Jun  1 09:11:46 sicam kernel: [46802.944165] BUG: using smp_processor_id() in preemptible [00000000] code: TCPTSK/1809
Jun  1 09:11:46 sicam kernel: [46802.944210] caller is migrate_enable+0x40/0x488
Jun  1 09:11:46 sicam kernel: [46802.944221] CPU: 0 PID: 1809 Comm: TI4SDTSK#135 Tainted: G        W         4.19.165-cip41-rt18 #1
Jun  1 09:11:46 sicam kernel: [46802.944225] Hardware name: Altera SOCFPGA
Jun  1 09:11:46 sicam kernel: [46802.944252] [<c010e9d4>] (unwind_backtrace) from [<c010b9f4>] (show_stack+0x10/0x14)
Jun  1 09:11:46 sicam kernel: [46802.944272] [<c010b9f4>] (show_stack) from [<c062f854>] (dump_stack+0x94/0xa8)
Jun  1 09:11:46 sicam kernel: [46802.944299] [<c062f854>] (dump_stack) from [<c03a57ec>] (check_preemption_disabled+0x110/0x114)
Jun  1 09:11:46 sicam kernel: [46802.944316] [<c03a57ec>] (check_preemption_disabled) from [<c014163c>] (migrate_enable+0x40/0x488)
Jun  1 09:11:46 sicam kernel: [46802.944338] [<c014163c>] (migrate_enable) from [<c053ff0c>] (ip_finish_output2+0x21c/0x460)
Jun  1 09:11:46 sicam kernel: [46802.944353] [<c053ff0c>] (ip_finish_output2) from [<c0542854>] (ip_output+0x140/0x184)
Jun  1 09:11:46 sicam kernel: [46802.944364] [<c0542854>] (ip_output) from [<c0542128>] (__ip_queue_xmit+0x134/0x40c)
Jun  1 09:11:46 sicam kernel: [46802.944381] [<c0542128>] (__ip_queue_xmit) from [<c055cf70>] (__tcp_transmit_skb+0x53c/0xb20)
Jun  1 09:11:46 sicam kernel: [46802.944392] [<c055cf70>] (__tcp_transmit_skb) from [<c055e188>] (tcp_write_xmit+0x27c/0xfd0)
Jun  1 09:11:46 sicam kernel: [46802.944403] [<c055e188>] (tcp_write_xmit) from [<c055ef10>] (__tcp_push_pending_frames+0x34/0xa8)
Jun  1 09:11:46 sicam kernel: [46802.944413] [<c055ef10>] (__tcp_push_pending_frames) from [<c054f5cc>] (tcp_sendmsg_locked+0x66c/0xc40)
Jun  1 09:11:46 sicam kernel: [46802.944422] [<c054f5cc>] (tcp_sendmsg_locked) from [<c054fbc8>] (tcp_sendmsg+0x28/0x3c)
Jun  1 09:11:46 sicam kernel: [46802.944441] [<c054fbc8>] (tcp_sendmsg) from [<c04cb3f4>] (sock_sendmsg+0x14/0x24)
Jun  1 09:11:46 sicam kernel: [46802.944455] [<c04cb3f4>] (sock_sendmsg) from [<c04cc6d0>] (__sys_sendto+0xc4/0x104)
Jun  1 09:11:46 sicam kernel: [46802.944467] [<c04cc6d0>] (__sys_sendto) from [<c04cc72c>] (sys_send+0x18/0x20)
Jun  1 09:11:46 sicam kernel: [46802.944479] [<c04cc72c>] (sys_send) from [<c0101000>] (ret_fast_syscall+0x0/0x5c)
Jun  1 09:11:46 sicam kernel: [46802.944484] Exception stack(0xda337fa8 to 0xda337ff0)
Jun  1 09:11:46 sicam kernel: [46802.944493] 7fa0:                   001c6f2c 00000001 00000037 0020ae40 00000006 00000000
Jun  1 09:11:46 sicam kernel: [46802.944502] 7fc0: 001c6f2c 00000001 00000001 00000121 001651c8 001ea378 ffff0000 00000006
Jun  1 09:11:46 sicam kernel: [46802.944508] 7fe0: 00000000 b3efea18 00000000 b6a2ff40
 
After some time (normally 10 - 18 hours) the kernel stucks completelly.

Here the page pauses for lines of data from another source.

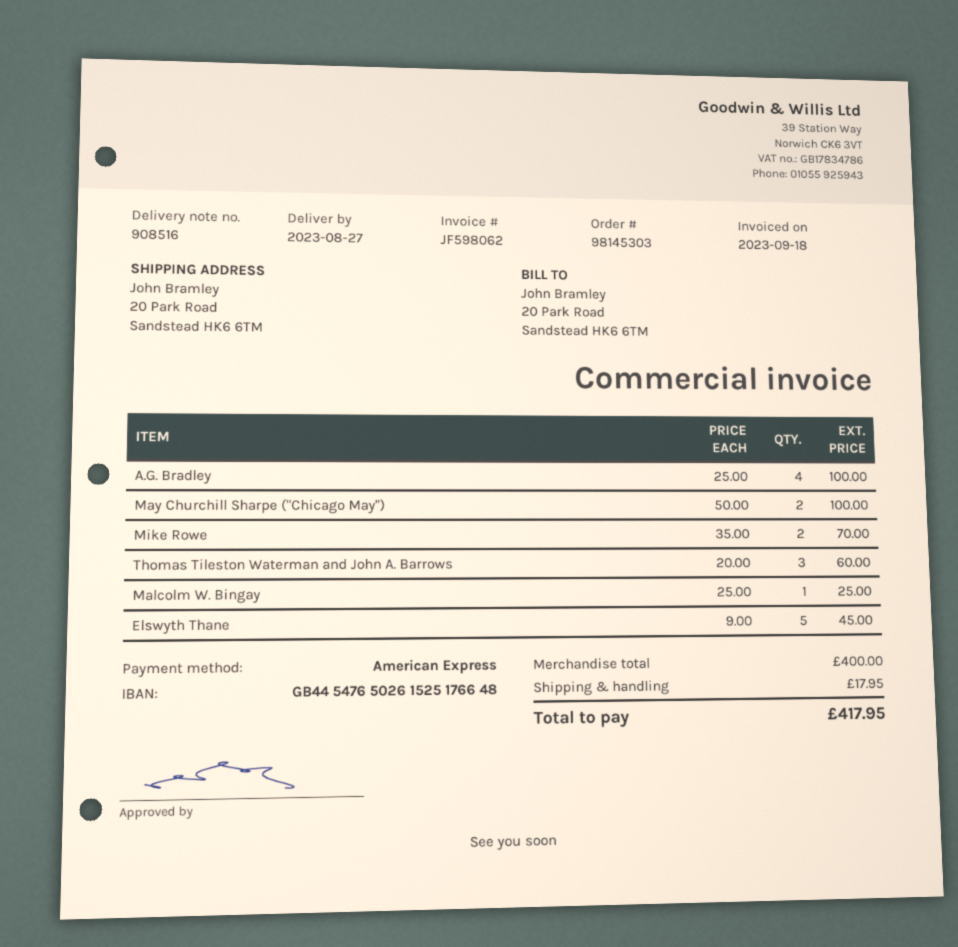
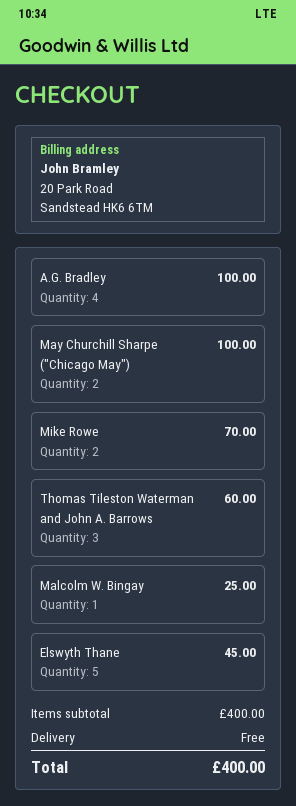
shipping: 17.95 -> 0.00
total: 417.95 -> 400.00

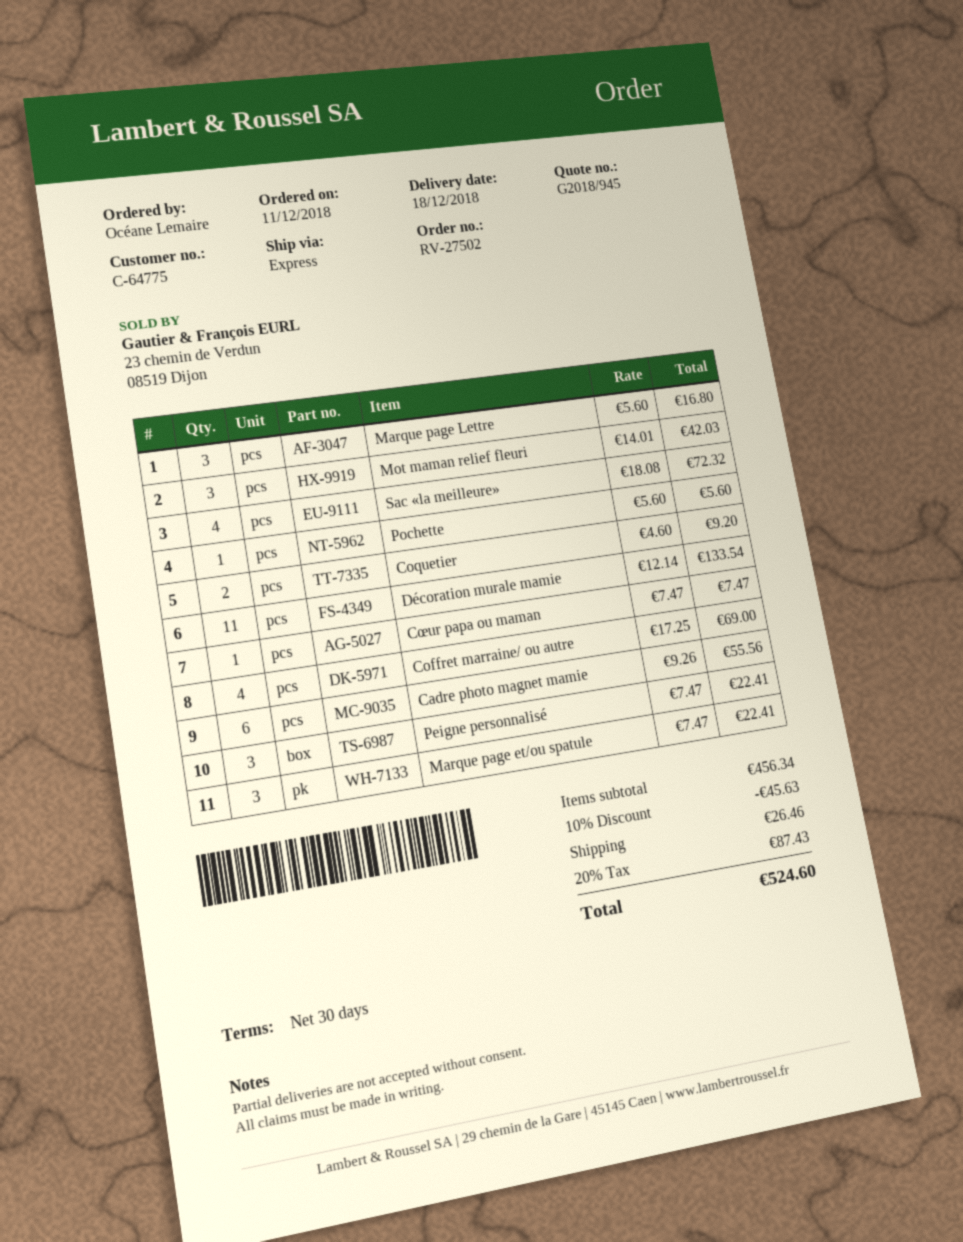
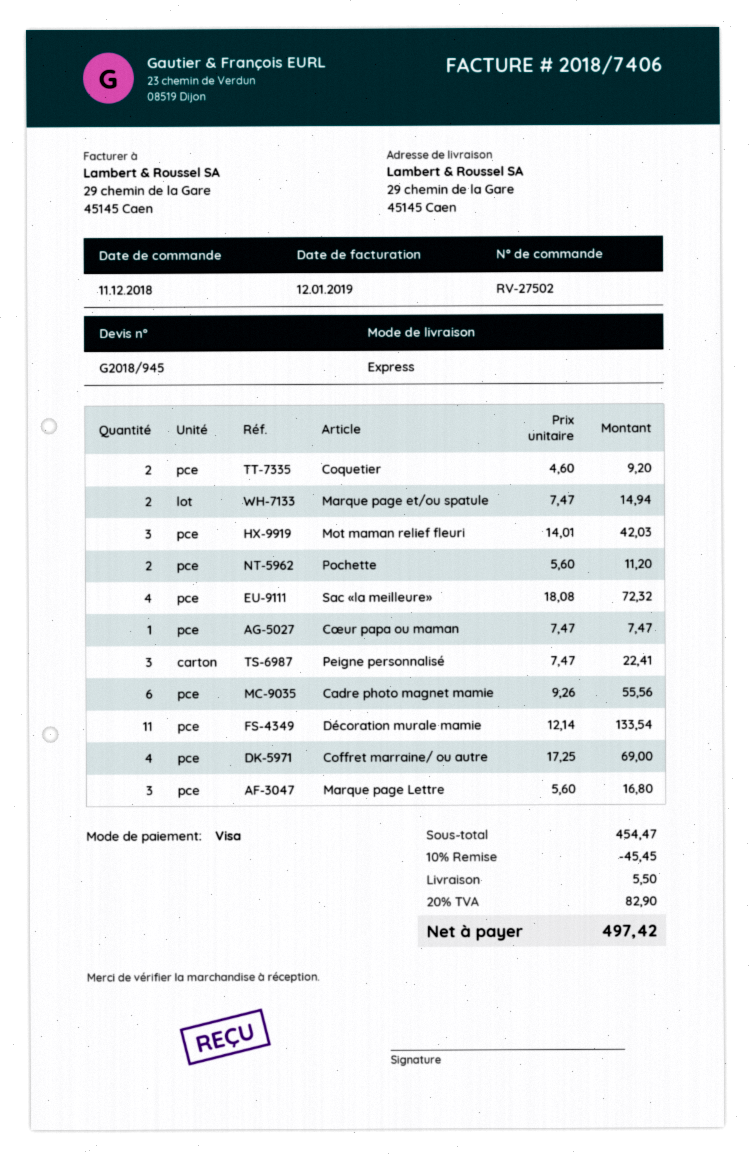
Pochette: 1 x 5.60 = 5.60 -> 2 x 5.60 = 11.20
Marque page et/ou spatule: 3 x 7.47 = 22.41 -> 2 x 7.47 = 14.94
subtotal: 456.34 -> 454.47
discount: 10% = 45.63 -> 10% = 45.45
shipping: 26.46 -> 5.50
tax: 20% = 87.43 -> 20% = 82.90
total: 524.60 -> 497.42

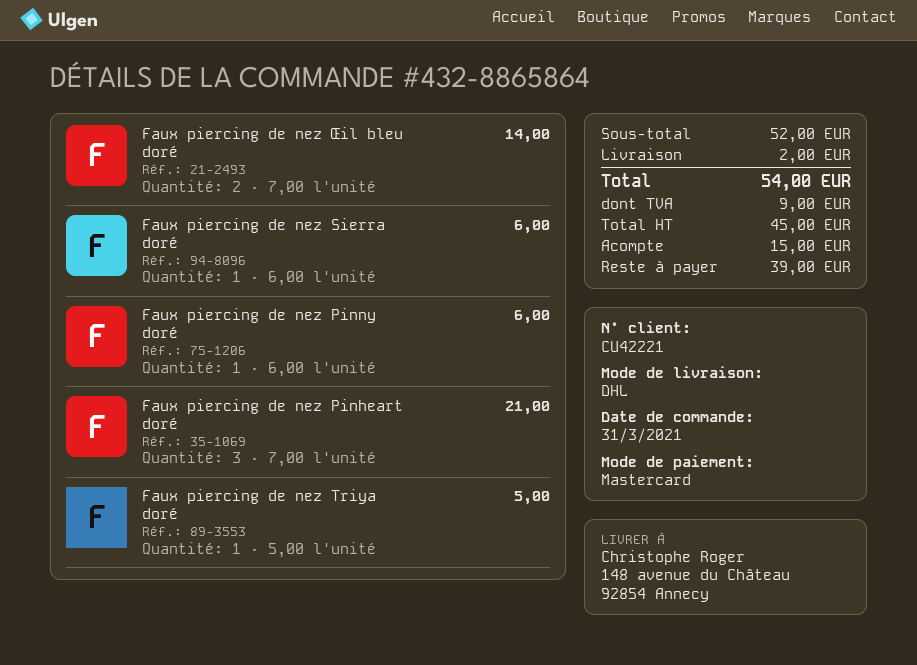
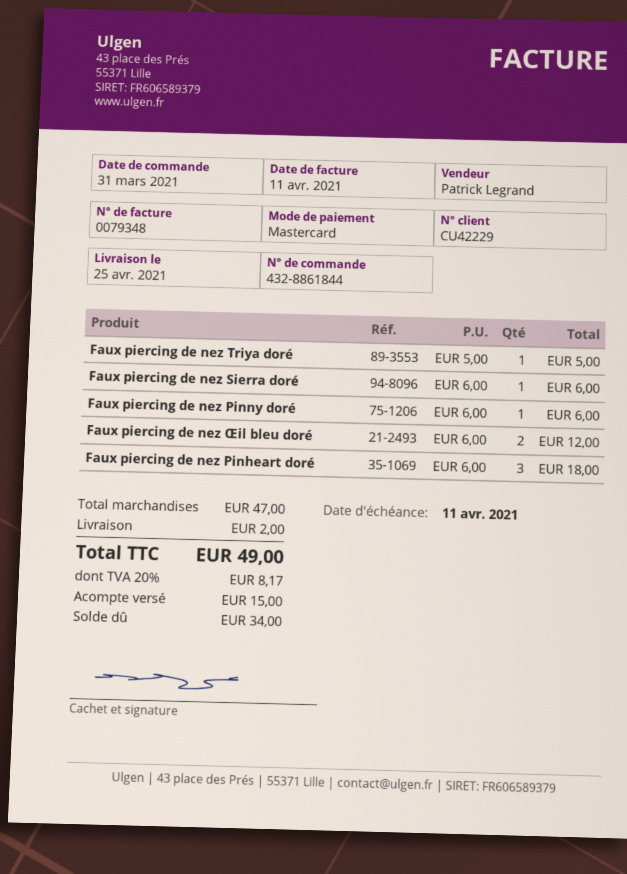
order number: 432-8865864 -> 432-8861844
customer number: CU42221 -> CU42229
Faux piercing de nez Œil bleu doré: 2 x 7.00 = 14.00 -> 2 x 6.00 = 12.00
Faux piercing de nez Pinheart doré: 3 x 7.00 = 21.00 -> 3 x 6.00 = 18.00
subtotal: 52.00 -> 47.00
tax: 9.00 -> 8.17
total: 54.00 -> 49.00
balance: 39.00 -> 34.00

The TCPTSK is a custom task which has 20 TCP connections to different communication parners running on other hardware (PC, RaspberryPI, ...).
 
Can anybody tell me what problem this message triggers?
The check_preemption_disabled function is called when smp_processor_id() is used. This function should be called with preemtion disabled, but I think migrate_enable will allways enable preemption ...
 
Thanx for your response!
Rainer
 


Pavel Machek
 

Hi!

<html><head></head><body>
Please avoid html on mailing lists.

I&#39;m useing the kernel&nbsp;4.19.165-cip41-rt18 on the Altera
SOCkit and I encountered an problem with high TCP traffic.
I notice you are using -rt kernel. Do you actually need realtime
features?

Can you try to reproduce the problem on 4.19.193?

Can anybody tell me what problem this message triggers?

The check_preemption_disabled function is called when
smp_processor_id() is used. This function should be called with
preemtion disabled, but I think migrate_enable will allways enable
preemption ...
I believe you got your analysis mostly right, I'd have to study the
code some more to see what is going on.

Best regards,
Pavel
--
DENX Software Engineering GmbH, Managing Director: Wolfgang Denk
HRB 165235 Munich, Office: Kirchenstr.5, D-82194 Groebenzell, Germany


Rainer Kloud
 

Hello Pavel,

I notice you are using -rt kernel. Do you actually need realtime
features?
Yes, I actually need the realtime feature. I have one task which
needs to run periodically in realtime (triggered every 10ms by an
external IRQ).

Can you try to reproduce the problem on 4.19.193?
This is only a problem with the realtime patch. The patch
introduces migrate_enable which is part of the callstack:

Jun 1 09:11:46 sicam kernel: [46802.944165] BUG: using smp_processor_id() in preemptible [00000000] code: TCPTSK/1809
Jun 1 09:11:46 sicam kernel: [46802.944210] caller is migrate_enable+0x40/0x488
Jun 1 09:11:46 sicam kernel: [46802.944221] CPU: 0 PID: 1809 Comm: TI4SDTSK#135 Tainted: G W 4.19.165-cip41-rt18 #1
Jun 1 09:11:46 sicam kernel: [46802.944225] Hardware name: Altera SOCFPGA
Jun 1 09:11:46 sicam kernel: [46802.944252] [<c010e9d4>] (unwind_backtrace) from [<c010b9f4>] (show_stack+0x10/0x14)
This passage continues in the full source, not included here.